そのようにして我々の豊かな食生活に大きく寄与しているはずの食品添加物たちも、極めて分かりやすい形で“スキャンダラス”に取り上げられ、「添加物=悪者」のレッテルをいとも簡単に貼られることになってしまうのです。

冒頭で申し上げた「オーガニック」「有機食品」「無添加食品」への反応というのは、添加物が悪であるという考え方がベースにあるが故だと考えます。

ところが手放しの「オーガニック至上主義」については一度立ち止まって考えたほうが良いかもしれません。もちろん余計な添加物を使用せず、出来るだけ環境を破壊しない製法で作られた有機食品というのもどこかにきちんとあるはずですが、残念ながら全ての生産者がそうだというわけではないというのが実情です。

例えばオーストリアのとある七面鳥牧場では、生まれてから死ぬまで一切戸外に出さず、窓のない空間で人口光をコントロールされながら産卵活動を調整され、あるいは抗生物質を投与して無理やり環境に慣らせ、胸肉が発達するように改良されている、そんな七面鳥を“放し飼い用のオーガニック七面鳥”として売り出しています。
また、野菜にしても私たちの周りでは「形が悪い」為に大量の有機野菜が破棄されている事実も忘れてはいけません。味が劣っているというわけではなく、単に運搬上の不都合や、消費者に好まれないかもしれないという理由で。

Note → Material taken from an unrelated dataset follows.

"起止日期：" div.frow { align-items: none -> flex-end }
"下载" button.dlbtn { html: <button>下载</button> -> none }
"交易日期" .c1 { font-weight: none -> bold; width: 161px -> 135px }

そのようにして、「オーガニック」というマジックワードが信奉されればされるほど、食の安全や最適配分が失われているという矛盾に、私たちは目を向ける必要があるでしょう。

私たち人間は、ともすれば簡潔で分かりやすいメッセージに流されてしまいがちになります(それがきれいな響きなら、尚更です)。

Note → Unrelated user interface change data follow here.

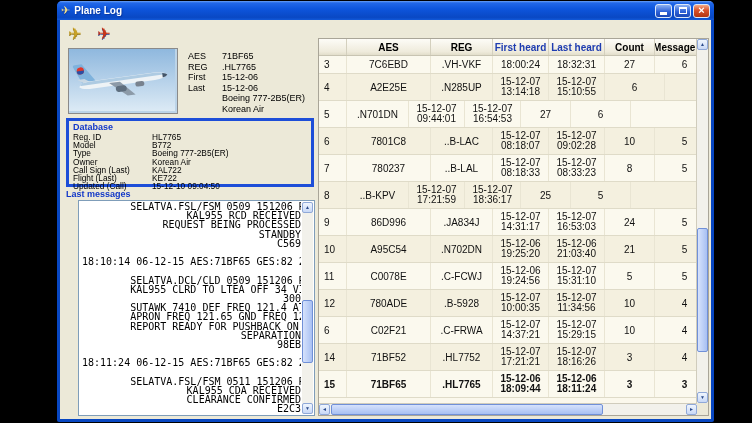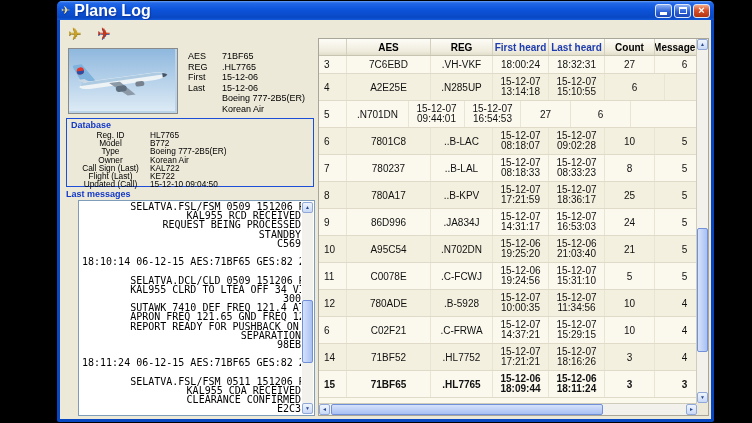"Plane Log" .title-text { font-size: 16px -> 10px }
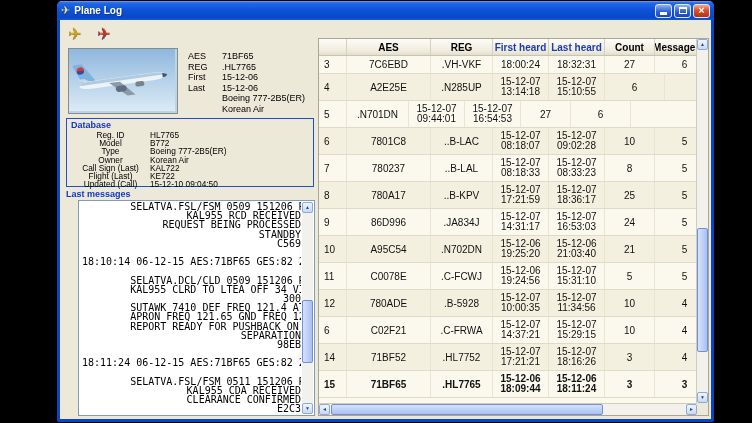"Database" .groupbox { border: 1px solid #1d4ed8 -> 3px solid #1d4ed8 }
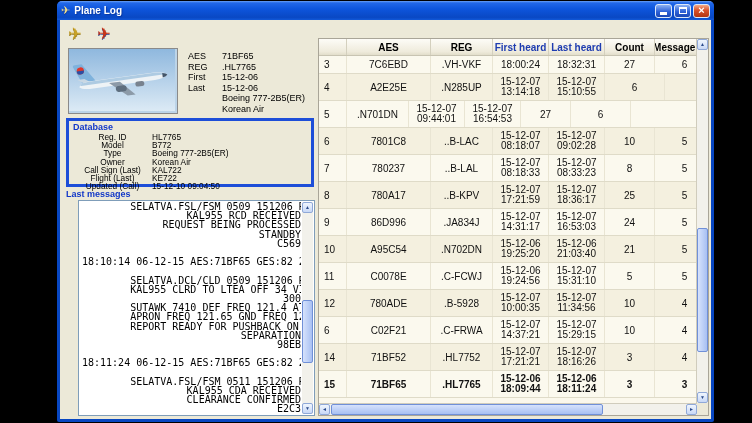"Reg. ID" .db-label { text-align: center -> none }
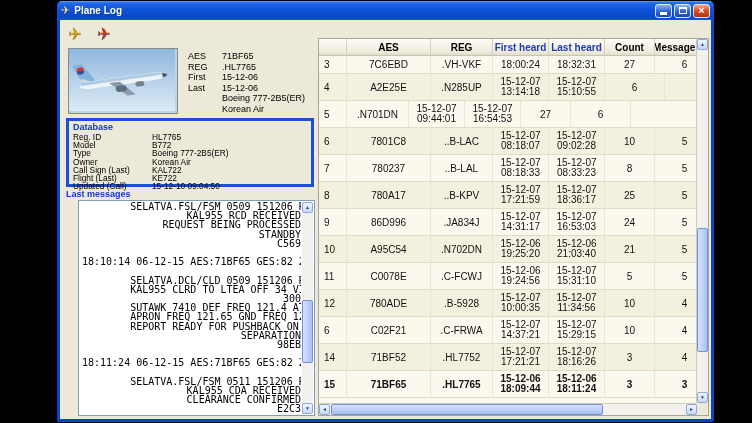"780A17" span.td { html: <span>780A17</span> -> none }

これはなにも有機食品だけに限った話ではなく、私たちが会社や事業を運営していくなかでも、シンプルに提示される「◯◯は■■だ」という判り易いメッセージの裏側に隠されているものの姿を見ようとしなければいけないし、ほんとうに「◯◯でなければ■■ではない」と言い切れるのかと疑ってかかる心構えも必要なのではないでしょうか。